Aug. 16 (UPI) -- The jury in the trial of President Donald Trump's former campaign chairman, Paul Manafort, ended its first day of deliberations Thursday without a verdict.
The jurors sent a note to Judge T.S. Ellis around 5 p.m. asking four questions about the the trial in which Manafort faces 18 tax and bank fraud charges for allegedly hiding millions of dollars from the IRS in overseas bank accounts.
Jurors asked if the judge could define the term "shelf company" and whether they could receive an updated exhibit list that would connect evidence to corresponding charges. The judge denied both requests and instructed the jurors to rely on their collective memories of the testimonies.
Manafort's business associate, Rick Gates, testified they used shelf companies that were previously created by a lawyer in Cyprus. The companies acted as if they "are already on the shelf" for another person to use to access foreign bank accounts without having to create a new company.

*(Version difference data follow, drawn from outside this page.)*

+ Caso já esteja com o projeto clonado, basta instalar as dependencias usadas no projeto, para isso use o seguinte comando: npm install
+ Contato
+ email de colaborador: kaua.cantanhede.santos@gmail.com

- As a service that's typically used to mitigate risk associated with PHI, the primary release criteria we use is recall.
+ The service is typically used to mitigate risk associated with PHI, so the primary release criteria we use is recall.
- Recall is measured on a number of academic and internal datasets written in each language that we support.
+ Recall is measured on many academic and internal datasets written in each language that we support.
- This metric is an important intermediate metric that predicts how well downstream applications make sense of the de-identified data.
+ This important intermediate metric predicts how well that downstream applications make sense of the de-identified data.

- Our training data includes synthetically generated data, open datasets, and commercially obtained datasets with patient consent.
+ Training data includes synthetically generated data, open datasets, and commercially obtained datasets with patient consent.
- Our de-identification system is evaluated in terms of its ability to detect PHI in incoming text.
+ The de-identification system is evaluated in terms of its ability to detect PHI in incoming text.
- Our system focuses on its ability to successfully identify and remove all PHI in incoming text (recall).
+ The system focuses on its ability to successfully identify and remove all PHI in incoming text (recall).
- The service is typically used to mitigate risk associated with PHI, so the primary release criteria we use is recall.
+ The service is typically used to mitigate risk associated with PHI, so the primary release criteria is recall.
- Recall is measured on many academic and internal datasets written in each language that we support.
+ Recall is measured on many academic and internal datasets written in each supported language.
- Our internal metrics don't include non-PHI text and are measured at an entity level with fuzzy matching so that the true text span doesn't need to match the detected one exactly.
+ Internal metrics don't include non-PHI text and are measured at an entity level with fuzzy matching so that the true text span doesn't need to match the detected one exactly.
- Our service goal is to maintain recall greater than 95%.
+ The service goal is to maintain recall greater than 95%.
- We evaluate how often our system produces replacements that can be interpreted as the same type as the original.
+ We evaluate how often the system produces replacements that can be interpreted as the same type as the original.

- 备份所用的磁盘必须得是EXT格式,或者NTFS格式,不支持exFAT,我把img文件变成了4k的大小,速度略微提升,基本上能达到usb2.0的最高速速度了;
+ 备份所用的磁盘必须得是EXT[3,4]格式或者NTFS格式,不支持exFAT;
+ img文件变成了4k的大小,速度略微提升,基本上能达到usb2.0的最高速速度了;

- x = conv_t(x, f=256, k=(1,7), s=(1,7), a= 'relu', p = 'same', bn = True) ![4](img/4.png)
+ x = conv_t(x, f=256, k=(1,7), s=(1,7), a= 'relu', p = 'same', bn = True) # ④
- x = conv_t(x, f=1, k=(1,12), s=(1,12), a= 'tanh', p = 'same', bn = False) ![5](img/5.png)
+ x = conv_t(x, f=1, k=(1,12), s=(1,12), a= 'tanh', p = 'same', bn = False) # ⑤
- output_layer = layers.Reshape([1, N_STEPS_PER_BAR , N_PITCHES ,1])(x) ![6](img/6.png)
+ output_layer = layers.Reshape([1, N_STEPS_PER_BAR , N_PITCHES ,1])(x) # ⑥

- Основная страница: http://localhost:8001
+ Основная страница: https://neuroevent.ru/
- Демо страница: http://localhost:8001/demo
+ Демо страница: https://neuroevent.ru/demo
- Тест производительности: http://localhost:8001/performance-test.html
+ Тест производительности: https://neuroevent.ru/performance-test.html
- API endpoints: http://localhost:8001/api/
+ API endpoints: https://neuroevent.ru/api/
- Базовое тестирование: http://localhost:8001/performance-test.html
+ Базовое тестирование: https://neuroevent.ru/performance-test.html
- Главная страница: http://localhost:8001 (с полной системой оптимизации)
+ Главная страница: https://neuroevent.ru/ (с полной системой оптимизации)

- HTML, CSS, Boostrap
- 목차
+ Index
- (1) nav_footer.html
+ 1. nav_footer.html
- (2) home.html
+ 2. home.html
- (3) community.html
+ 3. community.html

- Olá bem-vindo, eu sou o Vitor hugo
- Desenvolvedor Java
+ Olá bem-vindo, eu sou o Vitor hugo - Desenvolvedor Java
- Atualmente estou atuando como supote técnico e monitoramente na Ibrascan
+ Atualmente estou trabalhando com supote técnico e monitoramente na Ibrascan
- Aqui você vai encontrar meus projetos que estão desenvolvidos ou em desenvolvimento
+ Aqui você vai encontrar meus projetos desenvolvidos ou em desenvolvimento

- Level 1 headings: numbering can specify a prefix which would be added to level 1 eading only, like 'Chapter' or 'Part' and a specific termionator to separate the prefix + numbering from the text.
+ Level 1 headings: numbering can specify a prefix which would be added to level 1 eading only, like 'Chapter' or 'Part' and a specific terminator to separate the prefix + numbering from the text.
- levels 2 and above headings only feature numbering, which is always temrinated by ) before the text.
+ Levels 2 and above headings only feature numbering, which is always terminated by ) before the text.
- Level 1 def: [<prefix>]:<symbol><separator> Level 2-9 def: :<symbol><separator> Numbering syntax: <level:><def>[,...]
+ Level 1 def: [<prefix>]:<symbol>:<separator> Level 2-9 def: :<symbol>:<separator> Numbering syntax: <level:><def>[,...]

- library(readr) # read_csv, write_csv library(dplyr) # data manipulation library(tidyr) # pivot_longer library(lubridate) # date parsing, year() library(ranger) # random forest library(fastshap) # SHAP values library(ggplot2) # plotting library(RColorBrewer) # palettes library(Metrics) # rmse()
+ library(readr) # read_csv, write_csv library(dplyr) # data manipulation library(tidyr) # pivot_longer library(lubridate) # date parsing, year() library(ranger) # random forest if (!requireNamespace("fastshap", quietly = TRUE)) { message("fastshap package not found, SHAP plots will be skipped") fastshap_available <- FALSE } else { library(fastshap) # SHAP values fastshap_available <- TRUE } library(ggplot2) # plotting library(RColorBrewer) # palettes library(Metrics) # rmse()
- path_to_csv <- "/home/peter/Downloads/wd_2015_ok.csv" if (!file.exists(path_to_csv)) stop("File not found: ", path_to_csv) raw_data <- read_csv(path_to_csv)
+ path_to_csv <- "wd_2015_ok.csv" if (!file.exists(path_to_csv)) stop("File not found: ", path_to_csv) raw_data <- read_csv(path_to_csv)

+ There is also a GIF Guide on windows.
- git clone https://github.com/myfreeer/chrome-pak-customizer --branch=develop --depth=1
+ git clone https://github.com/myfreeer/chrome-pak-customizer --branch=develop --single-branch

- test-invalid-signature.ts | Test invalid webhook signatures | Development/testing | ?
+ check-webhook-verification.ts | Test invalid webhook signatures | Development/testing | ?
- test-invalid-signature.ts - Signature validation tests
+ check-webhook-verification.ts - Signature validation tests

The jury also asked the judge if a person is required to file an FBAR form -- a requirement for people with foreign bank accounts greater than $10,000 -- if they owned less than 50 percent of the account.
Ellis replied by reading the legal instructions he provided Wednesday, which stated people who control more than 50 percent of a company with foreign bank accounts must file FBARs if they control "disposition of money, funds, or other assets held in a financial account by direct communications."
Manafort's lawyers said he may not have believed he was required to file the form, as the companies were set up through his Ukrainian political consulting firm, DMP International, which he owned equally with his wife.
Lastly the jury asked the judge to "redefine reasonable doubt," which Ellis clarified as "a doubt based on reason," adding the government "is not required to prove guilt beyond all possible doubt."
Jurors also were shown photos of high-end clothes, including a $15,000 ostrich jacket and $18,000 python jacket Manafort purchased with the funds.
The jury is scheduled to continue deliberations at 9:30 a.m. Friday. Defense attorney Kevin Downing said the first day of deliberations was "overall, a very good day for Mr. Manafort."